O trânsito já estava intenso na avenida Ham Gate, muita gente querendo aproveitar as belezas do parque naquela ensolarada manhã de sábado. Por isso eles saíram dali e foram esperar diante do complexo recém-desocupado do Royal Star and Garter Home. Admirando o belo prédio encastelado no alto da Richmond Hill, o prefeito se perguntou quanto tempo levaria até que aquela importante peça do patrimônio histórico da cidade sucumbisse, assim como tantas outras, ao triste destino de ser transformada num complexo residencial para banqueiros ricos.
Ele tirou da maleta a bombinha que sempre levava consigo e deu uma longa inalada. A onda de calor, que parecia não ter mais fim, empesteava o ar com pólen, tão perigoso para os seus pulmões, e ele faria o necessário para não ser hospitalizado pela terceira vez naquele ano. Desde muito vinha sentindo nas canelas as mordiscadas do seu adversário mais ferrenho e sabia que o cancelamento da agenda não passaria despercebido. Para aliviar a tensão ele baixou a janela do carro e acendeu um cigarro. Havia conseguido reduzir bastante o consumo diário, mas ainda não percebia a ironia que era carregar o maço na mesma maleta em que levava a bombinha.

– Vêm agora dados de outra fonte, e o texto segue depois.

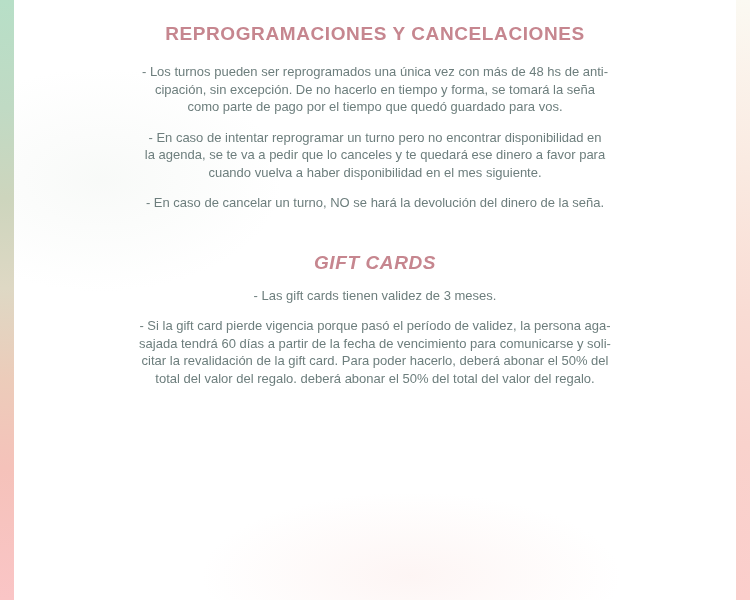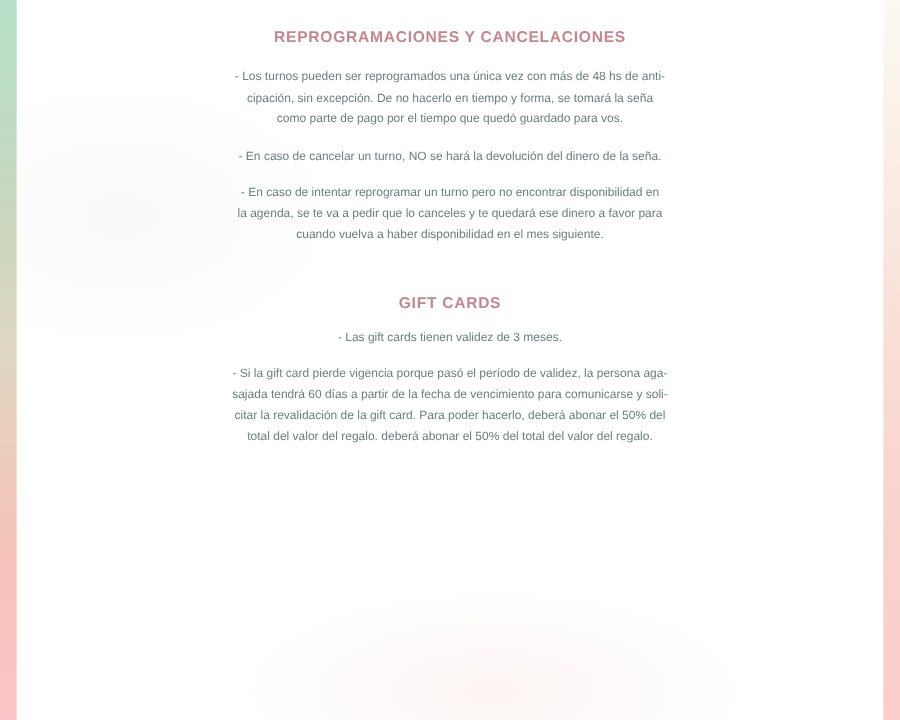--- a/index.html
+++ b/index.html
@@ -55,7 +55,7 @@
       #ffffff;
   }
   .section-title {
-    font-size: 13px;
+    font-size: 19px;
     font-weight: bold;
     letter-spacing: 0.6px;
     color: #c6868f;

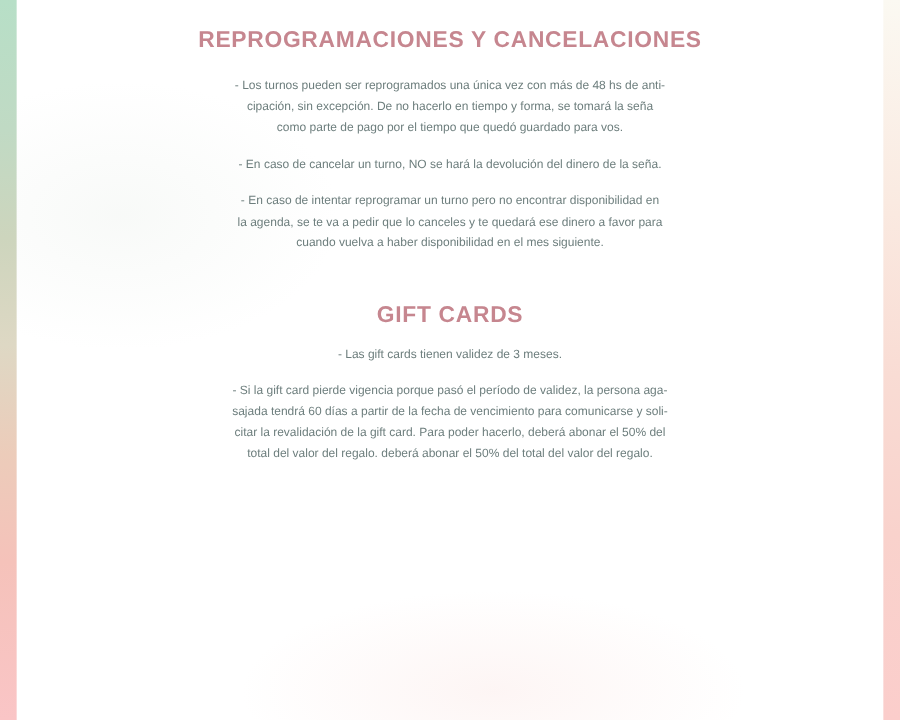--- a/index.html
+++ b/index.html
@@ -65,7 +65,7 @@
   .body-par {
     width: 585px;
     margin: 13px auto;
-    font-size: 10px;
+    font-size: 13px;
     line-height: 17.5px;
     color: #6d7e7d;
     white-space: pre-line;

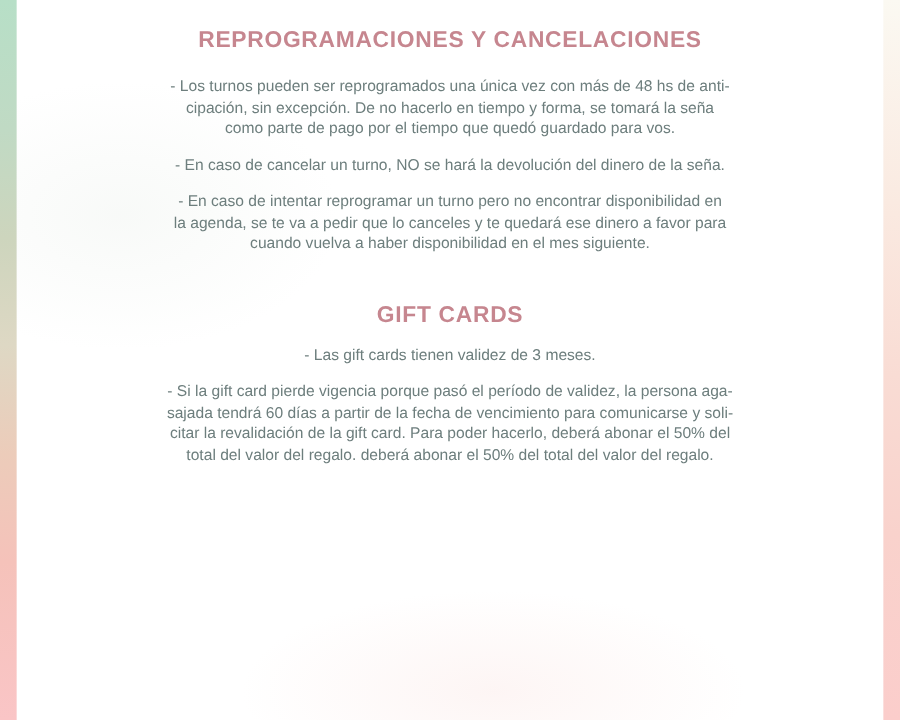--- a/index.html
+++ b/index.html
@@ -93,10 +93,10 @@
       <p class="body-par">- Los turnos pueden ser reprogramados una única vez con más de 48 hs de anti-
 cipación, sin excepción. De no hacerlo en tiempo y forma, se tomará la seña
 como parte de pago por el tiempo que quedó guardado para vos.</p>
-      <p class="body-par">- En caso de cancelar un turno, NO se hará la devolución del dinero de la seña.</p>
       <p class="body-par">- En caso de intentar reprogramar un turno pero no encontrar disponibilidad en
 la agenda, se te va a pedir que lo canceles y te quedará ese dinero a favor para
 cuando vuelva a haber disponibilidad en el mes siguiente.</p>
+      <p class="body-par">- En caso de cancelar un turno, NO se hará la devolución del dinero de la seña.</p>
     </section>
 
     <section>

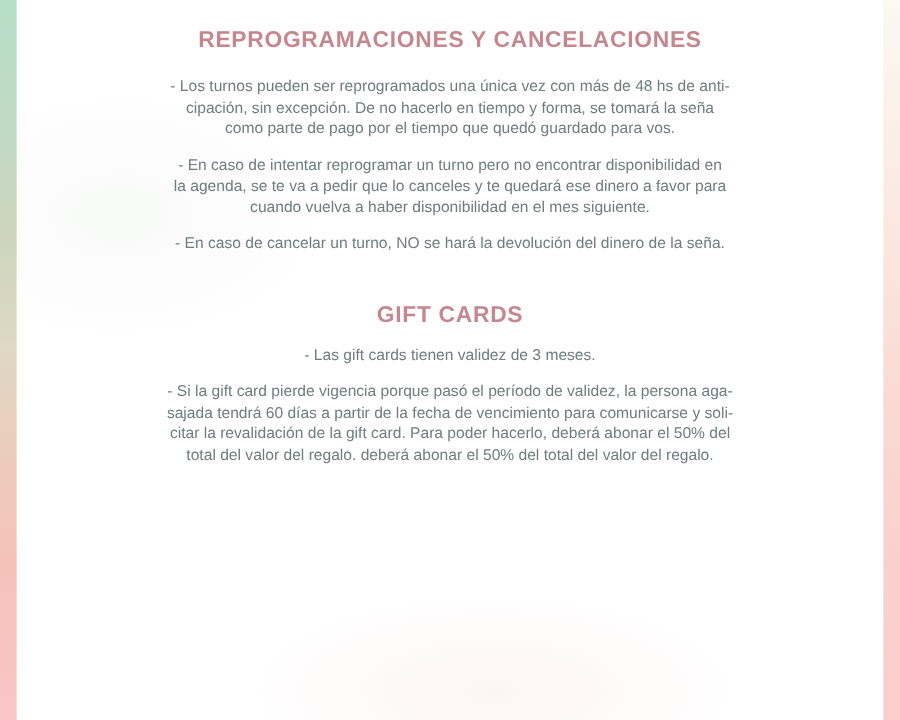--- a/index.html
+++ b/index.html
@@ -61,7 +61,7 @@
     color: #c6868f;
   }
   .title-main { margin: 23px auto 18px; }
-  .title-gift { margin: 40px auto 12px; }
+  .title-gift { margin: 40px auto 12px; font-style: italic; }
   .body-par {
     width: 585px;
     margin: 13px auto;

Dali a pouco Turnble ouviu as sirenes uivando ao longe e bufou desanimado ao constatar que eram para ele. Uma viatura estacionou ao lado do Mercedes e um dos policiais fardados desceu para instruir o motorista. Em trinta segundos eles já estavam a caminho da New Scotland Yard, costurando o trânsito, furando sinais, invadindo pistas exclusivas para ônibus. Com sorte não haveria ninguém filmando o exagero ridículo de uma escolta de três carros em torno daquele Mercedes tão fácil de se identificar.
Ligeiramente afundado no banco, Turnble agora ia acompanhando pela janela a gradual substituição das mansões de Richmond pelos prédios comerciais do trajeto rumo a Westminster, cada um mais feio que o outro, sedentos de atenção, espremidos entre si.